This Wednesday, May 21, will be the 18th year that New York has prevented me from providing pro bono legal representation to the Black community. Malcolm X’s birthday is May 19. In 1990, Malcolm X’s birthday was on a Saturday. The Brooklyn Appeals Court had to wait until Monday, May 21, 1990, to suspend me illegally.

Since the 1850s, every Black lawyer in New York who has fought police terrorism and racial injustice has been shown the exit door. The list is legion and includes Thomas McCants Stewart, John T. Atkins, Rufus Perry, Benjamin J. Davis, Jr., Paul Zuber and Clarence Jones.

In a republican form of government, a free people must be able to secure effective assistance of counsel as guaranteed under the Sixth Amendment. The operative word is a “free people.” They are, unconditionally, entitled to court access and due process. See also the Civil Rights Act of 1866.

Effective representation of Blacks is still foreign to the criminal justice system and risky for an attorney. In the Central Park jogger case, for example, every Black lawyer, who appeared to defend a Black defendant for allegedly raping a white woman, was disciplined.

Three of those lawyers were disbarred. The other lawyer was suspended and he has since been reinstated to the practice of law. His appearance in the case was brief. New York’s judicial philosophy on interracial rape mirrors the philosophy in Georgia. All bets are off.

Will Anthony Ricco and Paul Martin be disbarred for representing the police assassins in Sean Bell et al? Not a chance! Instead, they will be serenaded by bar associations and police groups for defending white supremacy. This is the new paradigm for Black lawyers.

To be sure, these police officers had a right to counsel but these Black attorneys had no obligation to provide it under the Sixth Amendment. Otherwise, the Thirteenth Amendment would be threatened. Black lawyers must honor Charles Hamilton Houston. He said they will either be “social engineers” or “social parasites.”
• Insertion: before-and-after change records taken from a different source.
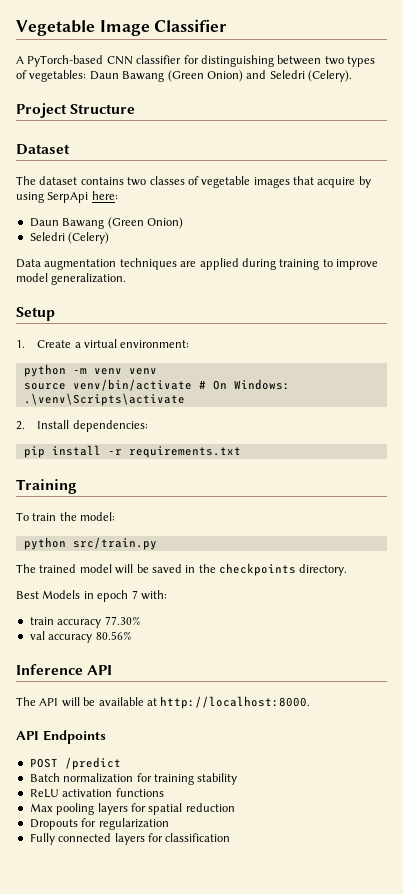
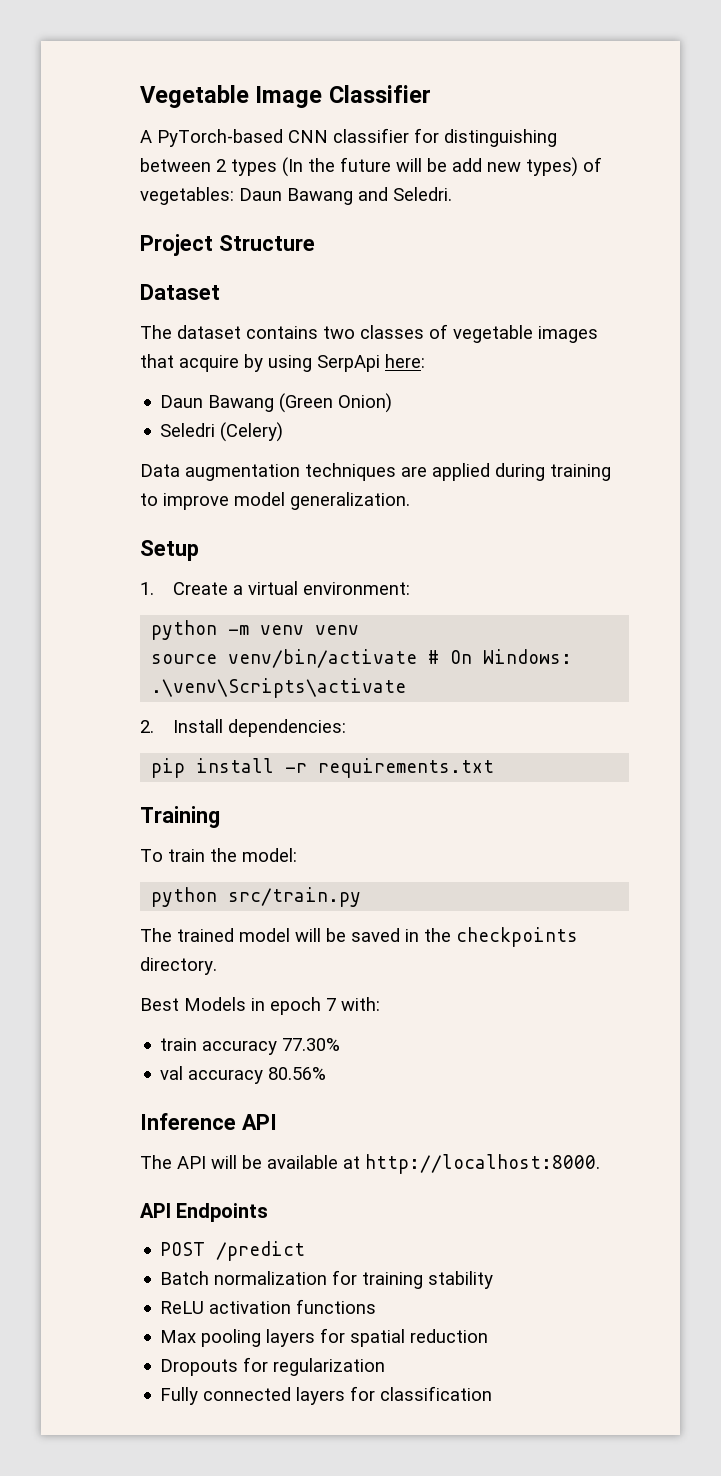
- A PyTorch-based CNN classifier for distinguishing between two types of vegetables: Daun Bawang (Green Onion) and Seledri (Celery).
+ A PyTorch-based CNN classifier for distinguishing between 2 types (In the future will be add new types) of vegetables: Daun Bawang and Seledri.

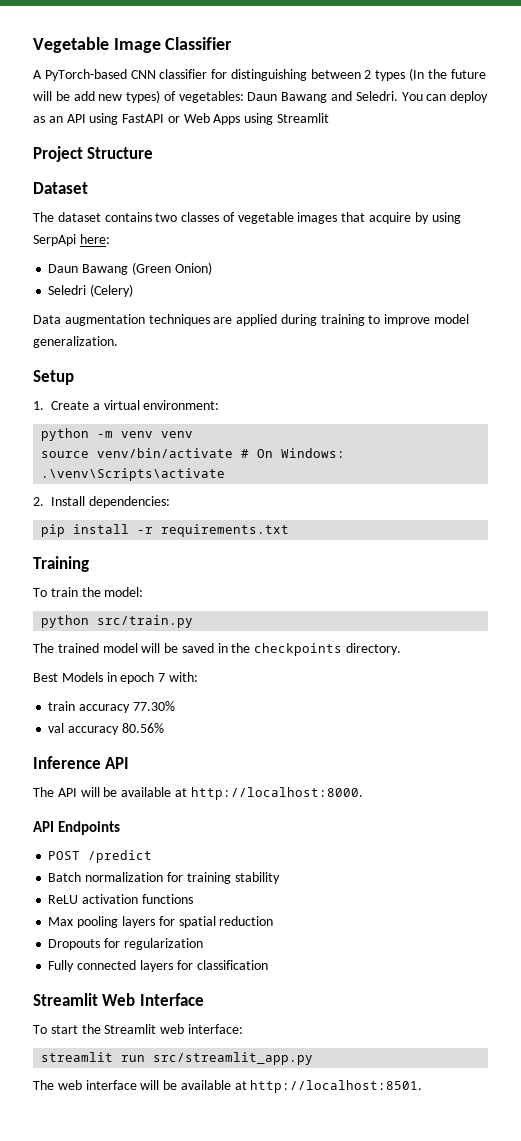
+ You can deploy as an API using FastAPI or Web Apps using Streamlit
+ Streamlit Web Interface
+ To start the Streamlit web interface:
+ streamlit run src/streamlit_app.py
+ The web interface will be available at http://localhost:8501.

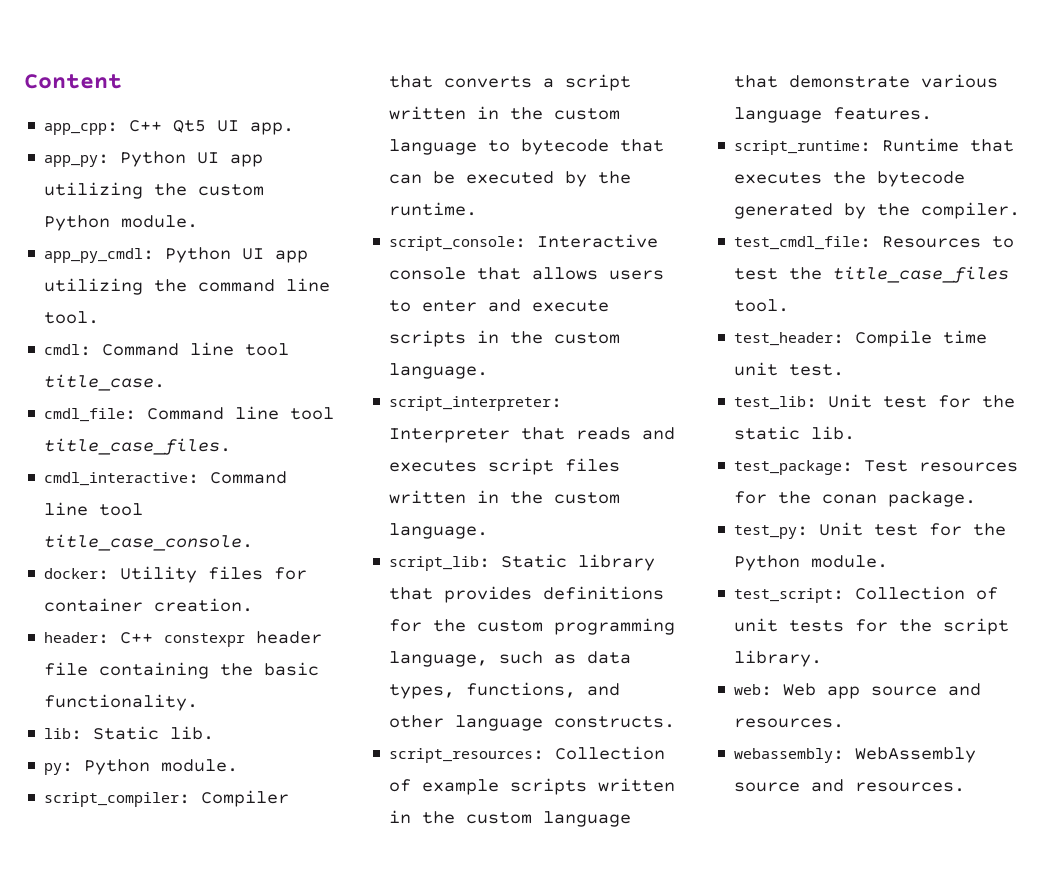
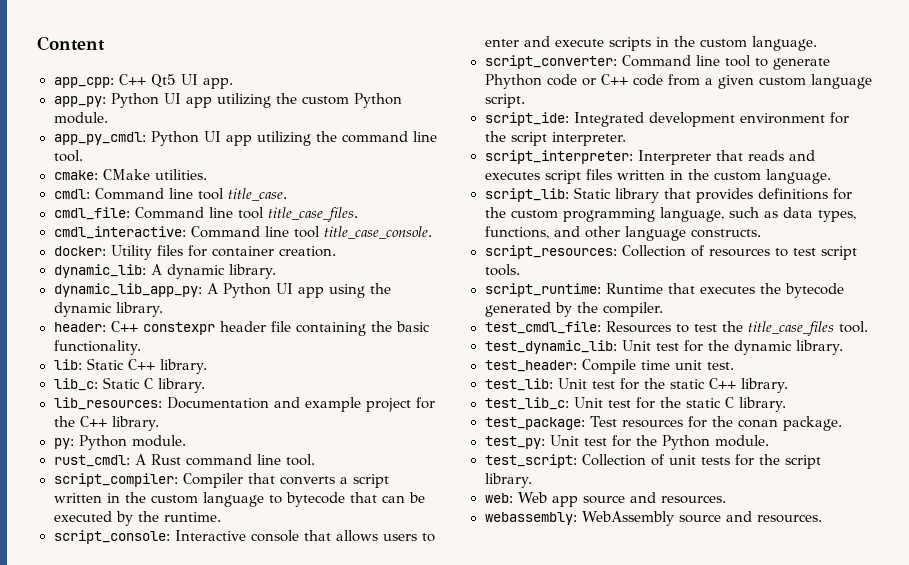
+ cmake: CMake utilities.
+ dynamic_lib: A dynamic library.
+ dynamic_lib_app_py: A Python UI app using the dynamic library.
- lib: Static lib.
+ lib: Static C++ library.
+ lib_c: Static C library.
+ lib_resources: Documentation and example project for the C++ library.
  py: Python module.
+ rust_cmdl: A Rust command line tool.
+ script_converter: Command line tool to generate Phython code or C++ code from a given custom language script.
+ script_ide: Integrated development environment for the script interpreter.
- script_resources: Collection of example scripts written in the custom language that demonstrate various language features.
+ script_resources: Collection of resources to test script tools.
+ test_dynamic_lib: Unit test for the dynamic library.
- test_lib: Unit test for the static lib.
+ test_lib: Unit test for the static C++ library.
+ test_lib_c: Unit test for the static C library.

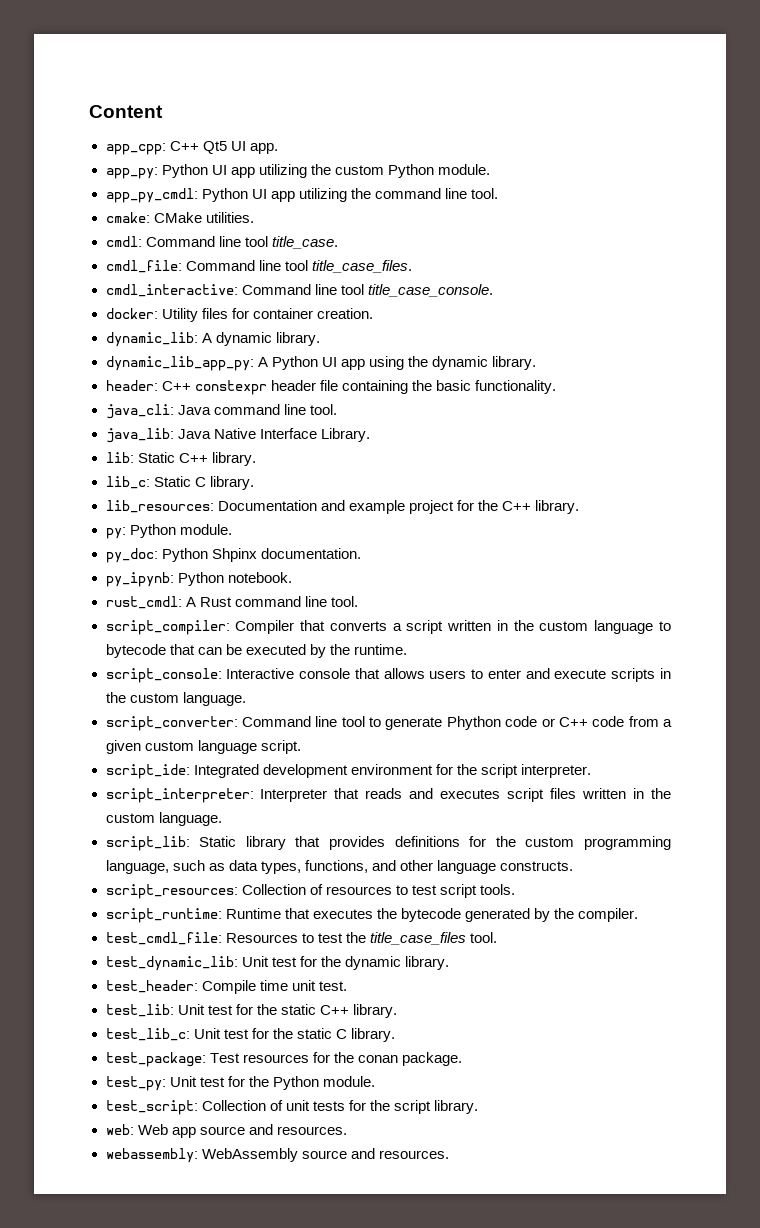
+ java_cli: Java command line tool.
+ java_lib: Java Native Interface Library.
+ py_doc: Python Shpinx documentation.
+ py_ipynb: Python notebook.

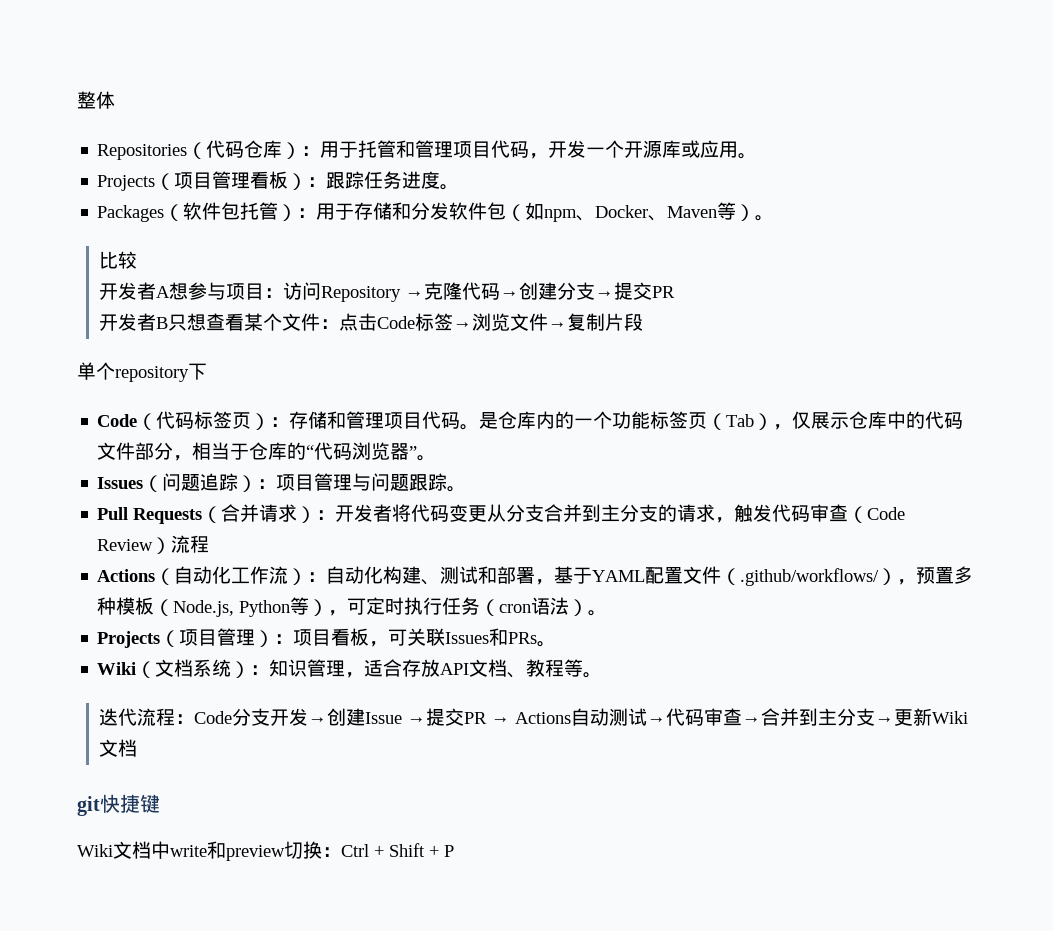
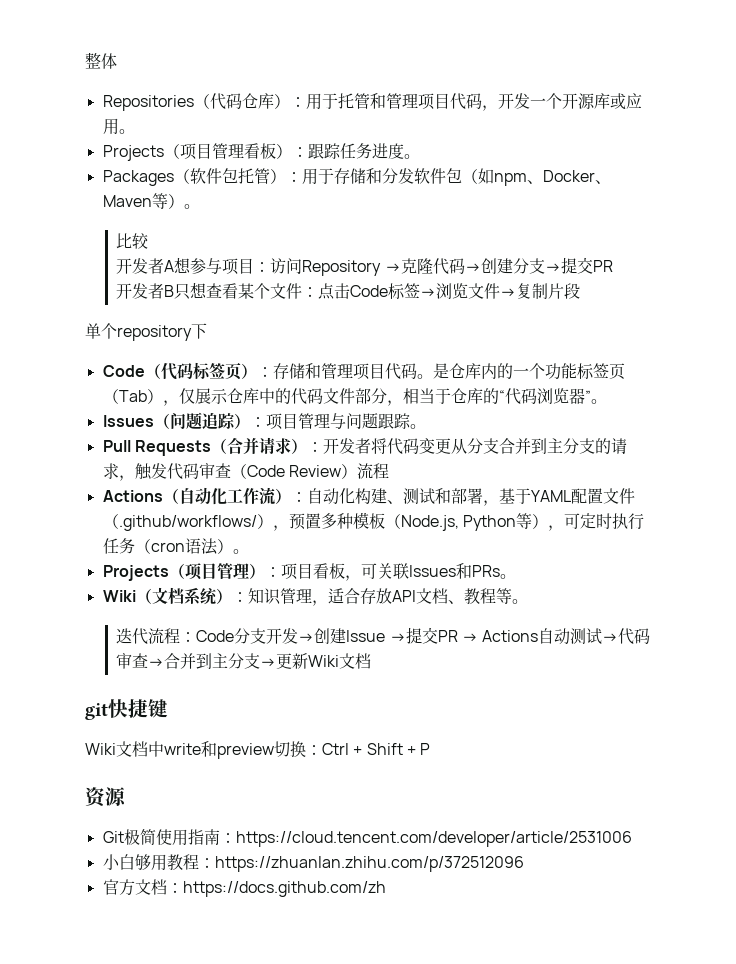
+ 资源
+ Git极简使用指南：https://cloud.tencent.com/developer/article/2531006
+ 小白够用教程：https://zhuanlan.zhihu.com/p/372512096
+ 官方文档：https://docs.github.com/zh

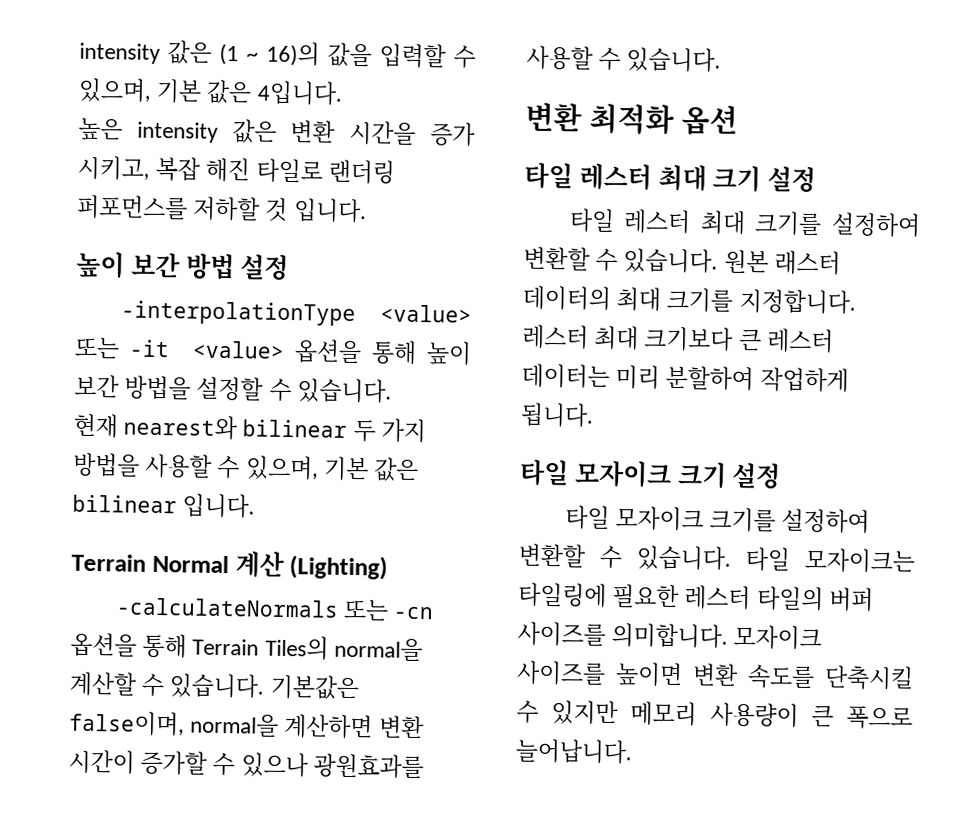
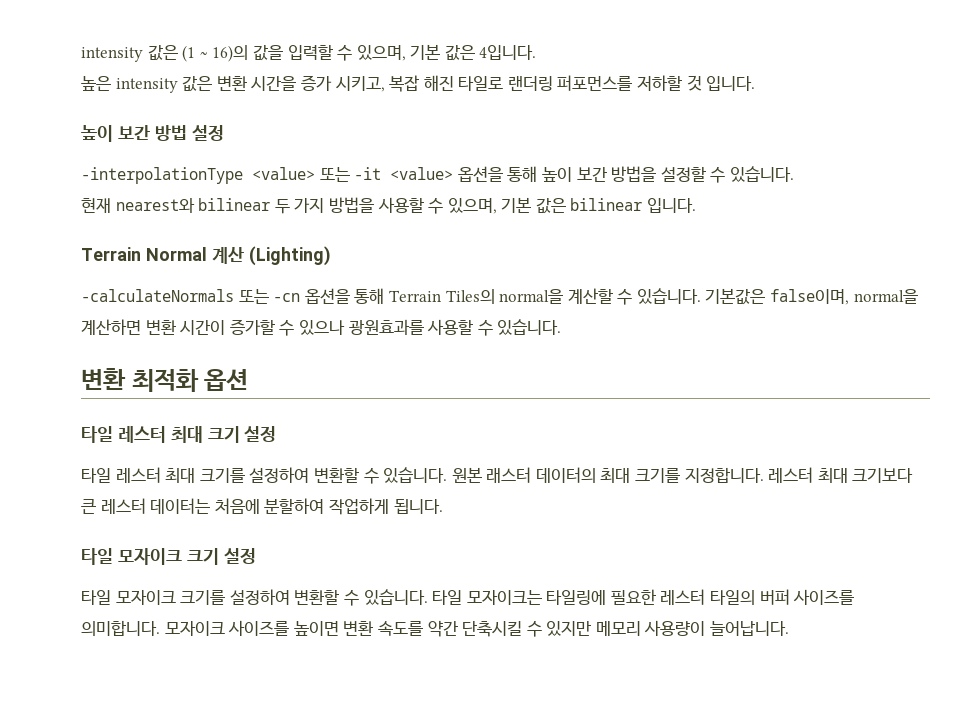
- 레스터 최대 크기보다 큰 레스터 데이터는 미리 분할하여 작업하게 됩니다.
+ 레스터 최대 크기보다 큰 레스터 데이터는 처음에 분할하여 작업하게 됩니다.
- 모자이크 사이즈를 높이면 변환 속도를 단축시킬 수 있지만 메모리 사용량이 큰 폭으로 늘어납니다.
+ 모자이크 사이즈를 높이면 변환 속도를 약간 단축시킬 수 있지만 메모리 사용량이 늘어납니다.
Since 1842 and until the present time, Black attorneys have refused to be used by white supremacists. Robert Morris, Sr. was the first civil rights lawyer in the United States. He initiated the landmark case, Robert v. City of Boston, decided in 1848. The result in Brown v. Board of Education was sought in Roberts v. City of Boston.

Morris also agreed to represent Shadrack, a fugitive, under the Fugitive Slave Law. During his pro bono representation of Shadrack, Morris planned Shadrack’s successful escape from the federal courthouse. Shadrack’s next stop was Canada.

Pres. Millard Fillmore ordered the federal government to prosecute Morris for treason and conspiracy. After two trials, Morris was acquitted. He vowed to continue aiding Blacks who were victimized by the Fugitive Slave Law.

History has been unkind to Black attorneys. Many sacrificial efforts can be attributed to them. The rape case of Ed Johnson, in Chattanooga, Tenn., is an example. With white representation, Johnson was convicted of raping a white woman in 1906. The local judge and the prosecutor orchestrated the kangaroo trial.

Johnson’s father contacted a reluctant Noah Parden to represent Johnson pro bono on appeal. Styles Hutchins, his senior law partner, actually consummated the pro bono representation of Johnson amid a lynch mob atmosphere.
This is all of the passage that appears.